ChatGPT maker OpenAI has released a preview of Operator — an artificial intelligence agent which can interact with websites and “perform digital tasks” on the behalf of its users.

Operator’s claim to fame is its ability to interact with graphical user interfaces (GUIs) through mouse and keyboard inputs, much like a human would use a standard computer.

In a “research preview” released 23 January, OpenAI showed the new agent could perform tasks which directly involved navigating pages on the internet, such as making restaurant reservations, buying clothes, or ordering food.

OpenAI further demonstrated the agent using a Linux operating system to download lecture files, combine PDFs, and compress images using photo editing software GIMP.

“Operator is one of our first agents, which are AIs capable of doing work for you independently – you give them a task and it will execute it,” said OpenAI.

Chief executive Sam Altman and OpenAI staff debuted Operator to a livestream audience on social media platform X, where they showed the AI operating via a prompt and response interface similar to ChatGPT.

Among some of the pre-written prompts shown on stream were “Find 4 tickets to the Kendrick Lamar concert” and “Suggest a 30-minute meal with chicken that has at least 4.5 stars”, while a more involved example saw the AI purchase groceries by viewing a photographed shopping list and browsing online US grocery delivery service Instacart.

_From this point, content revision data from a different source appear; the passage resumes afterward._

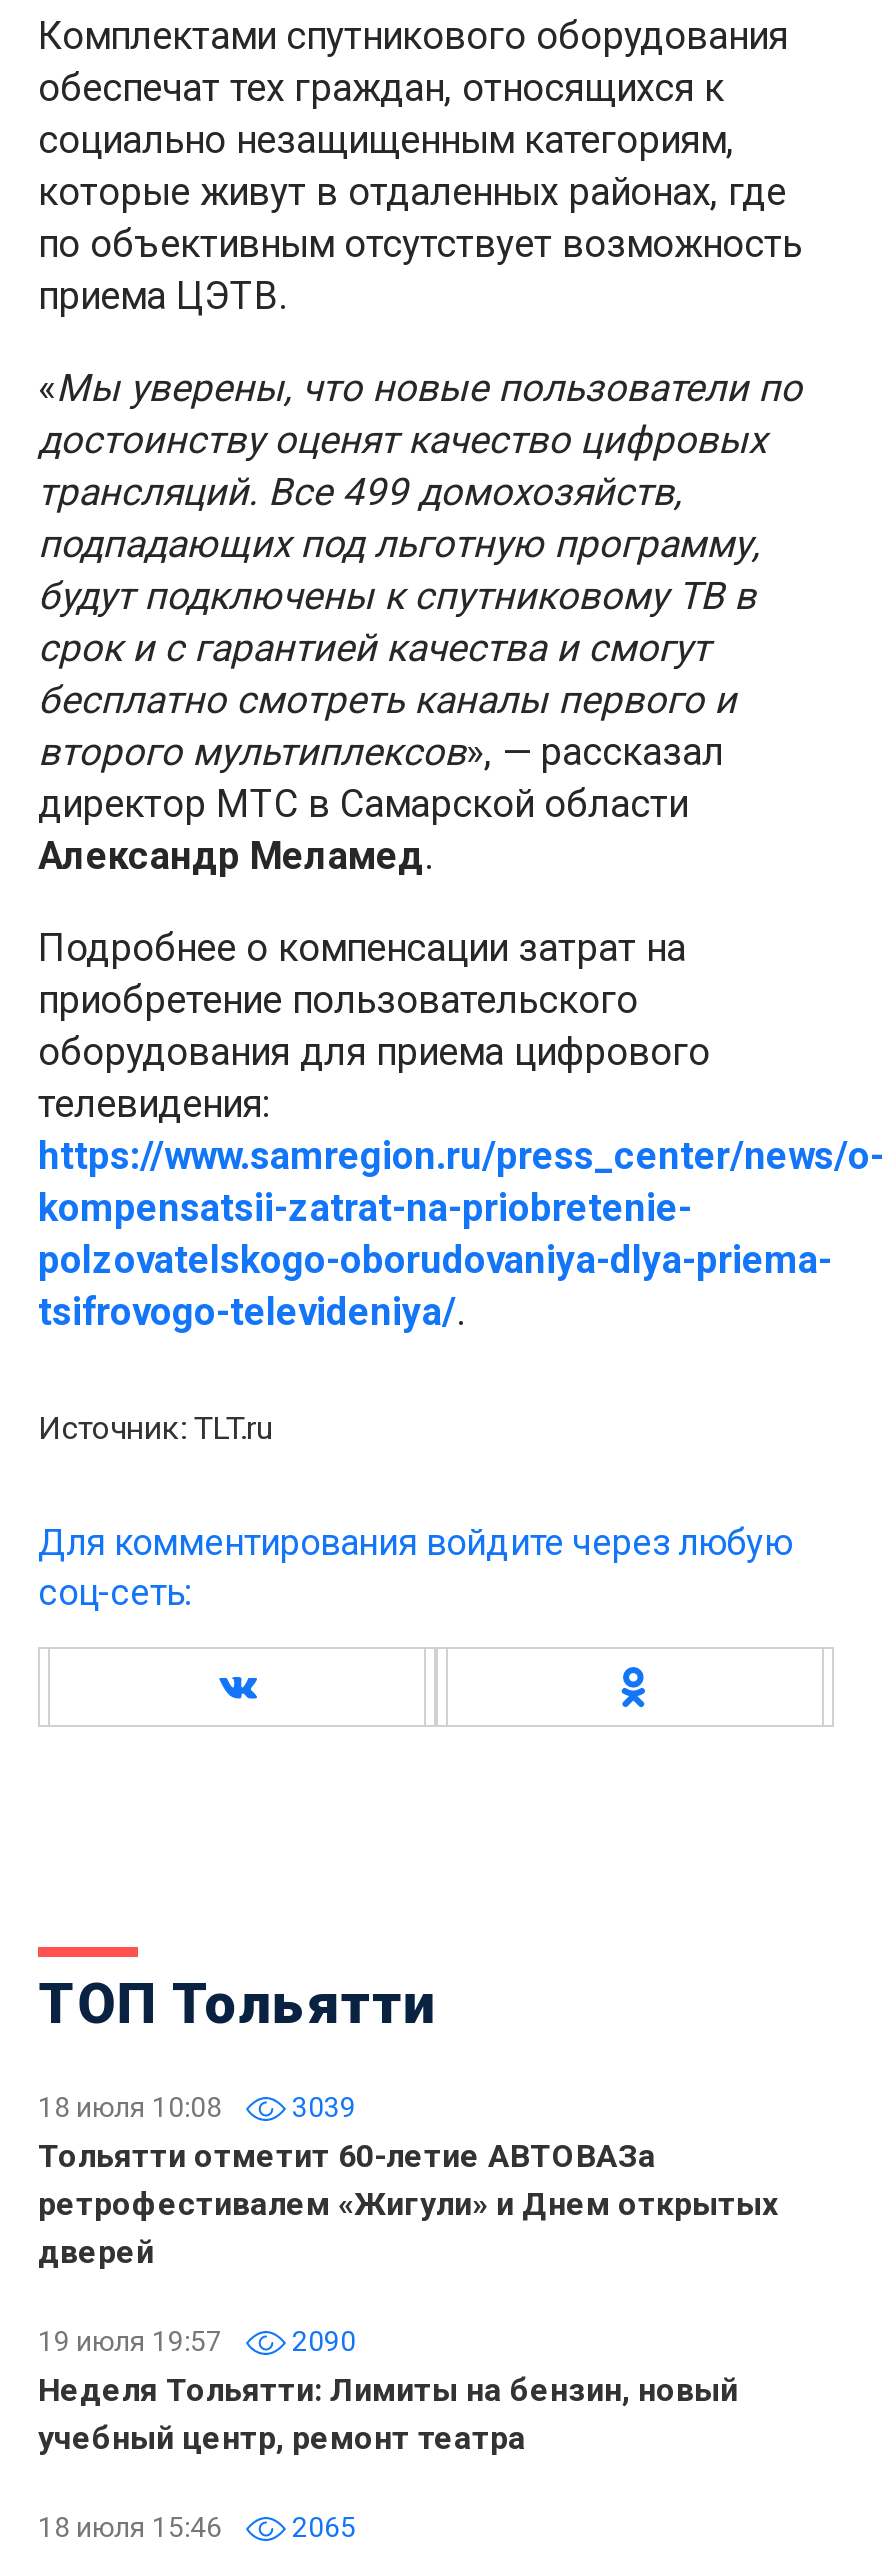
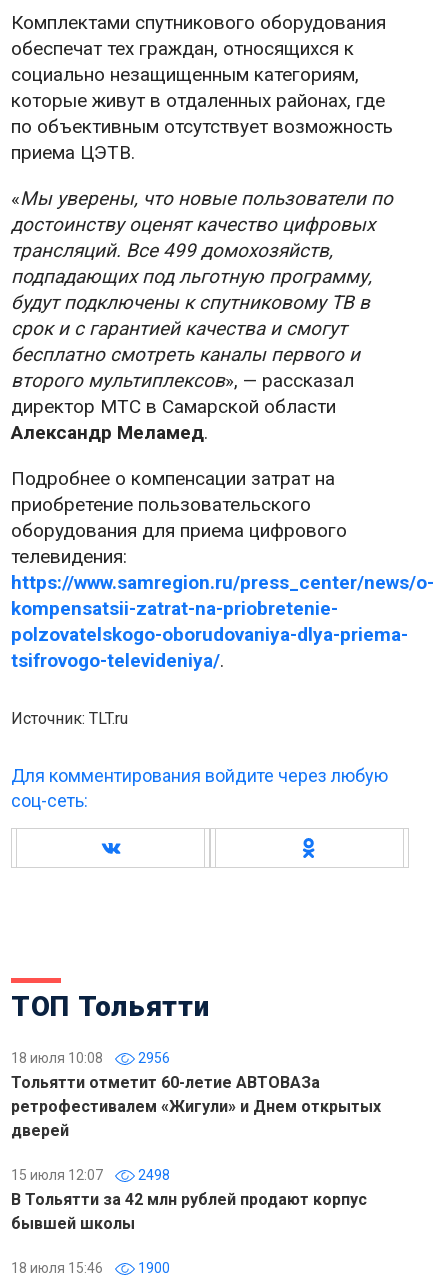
- 18 июля 10:08 3039
+ 18 июля 10:08 2956

- 19 июля 19:57
- 2090
- Неделя Тольятти: Лимиты на бензин, новый
- учебный центр, ремонт театра
+ 15 июля 12:07
+ 2498
+ В Тольятти за 42 млн рублей продают корпус
+ бывшей школы

- 18 июля 15:46 2065
+ 18 июля 15:46 1900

OpenAI said Operator would eventually be a “part of ChatGPT”, with the preview currently available to ChatGPT Pro users in the US only.

How does Operator work?

Operator is powered by “Computer-Using Agent” (CUA) — a newcoming language model which combines GPT-4o’s vision capabilities with “advanced reasoning through reinforcement learning” to enable interactions with GUIs.

OpenAI explained the new model could “break tasks into multi-step plans and adaptively self-correct when challenges arise”, a capability which marked “the next step in AI development” by allowing AI to “use the same tools humans rely on daily”.

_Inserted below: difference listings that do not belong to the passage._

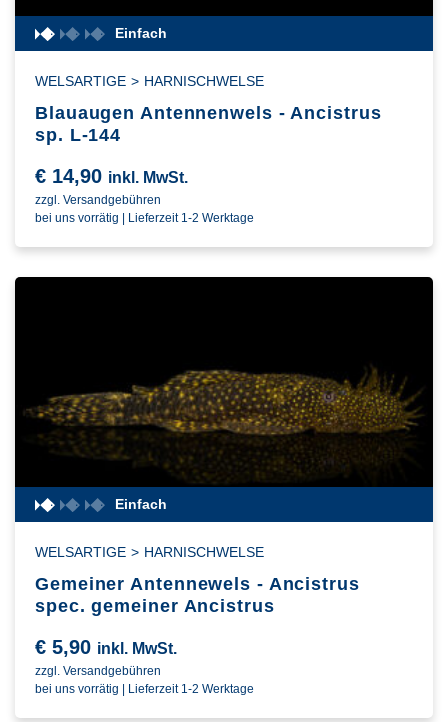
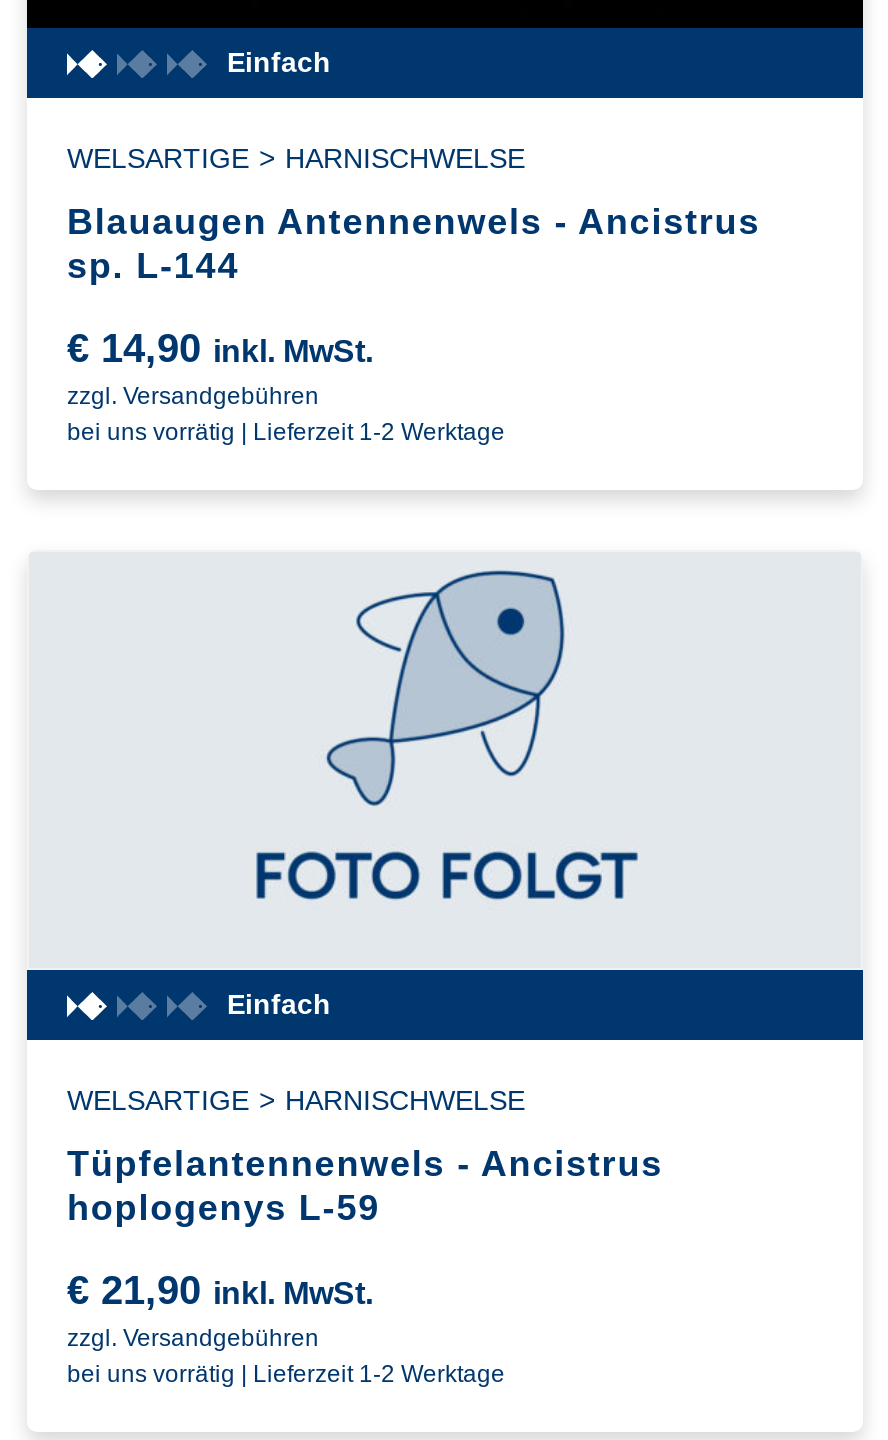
- [image]
+ [image]

- Gemeiner Antennewels - Ancistrus
- spec. gemeiner Ancistrus
+ Tüpfelantennenwels - Ancistrus
+ hoplogenys L-59

- €5,90 inkl. MwSt.
+ €21,90 inkl. MwSt.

Company staff emphasised that while AI has already proven capable of performing such tasks using Application Programming Interface (APIs) on compatible websites, Operator differs by using a combination of screenshots and keyboard/mouse inputs.

At a conceptual level, the new agent uses a relatively simple logic: CUA runs through a loop that receives a visual snapshot of the computer’s current state; then reasons through the next appropriate steps using context-informed “chain-of-thought”; and finally takes actions (such as clicking, scrolling or typing) until it decides the task is completed or human input is needed.

Most steps are handled automatically, but OpenAI emphasised CUA “seeks user confirmation for sensitive actions” such as entering login details or filling out CAPTCHA forms.


Operator can complete tasks such as ordering food or booking a hotel, OpenAI says. Image: OpenA
I

Progress for agentic AI

While ChatGPT has already been tooled by advanced users to perform certain agentive tasks, CUA and Operator are being penned as some of OpenAI’s first agentic products.

The company said CUA has established a “new state-of-the-art” in computer and browser use benchmarks – scoring 38.1 per cent for computer use testing benchmark OSWorld (compared to the average 72.4 per cent scored by humans), and 58.1 per cent for web testing benchmark WebArena (compared to 78.2 per cent for humans).

“[There is] still a way to go,” said OpenAI.

Experts have anticipated 2025 will see major developments in agentive AI, with research and consulting firm Gartner anticipating some five billion connected products with the potential to behave as customers by end of the year.

A recent report from digital operations firm PagerDuty found 46 per cent of Asia Pacific and Japan respondents viewed agentive AI as “core to the future of IT operations”, while survey findings from enterprise AI company Pega found some 57 per cent of employees were open to using AI agents at work.

OpenAI’s Operator arrives only one week after Altman appeared alongside returning US President Donald Trump at the White House, to declare a multi-billion dollar private AI investment venture titled Stargate.

This announcement was coupled with a significant undoing of former president Joe Biden’s 2023 executive order to mandate safety measures on AI development.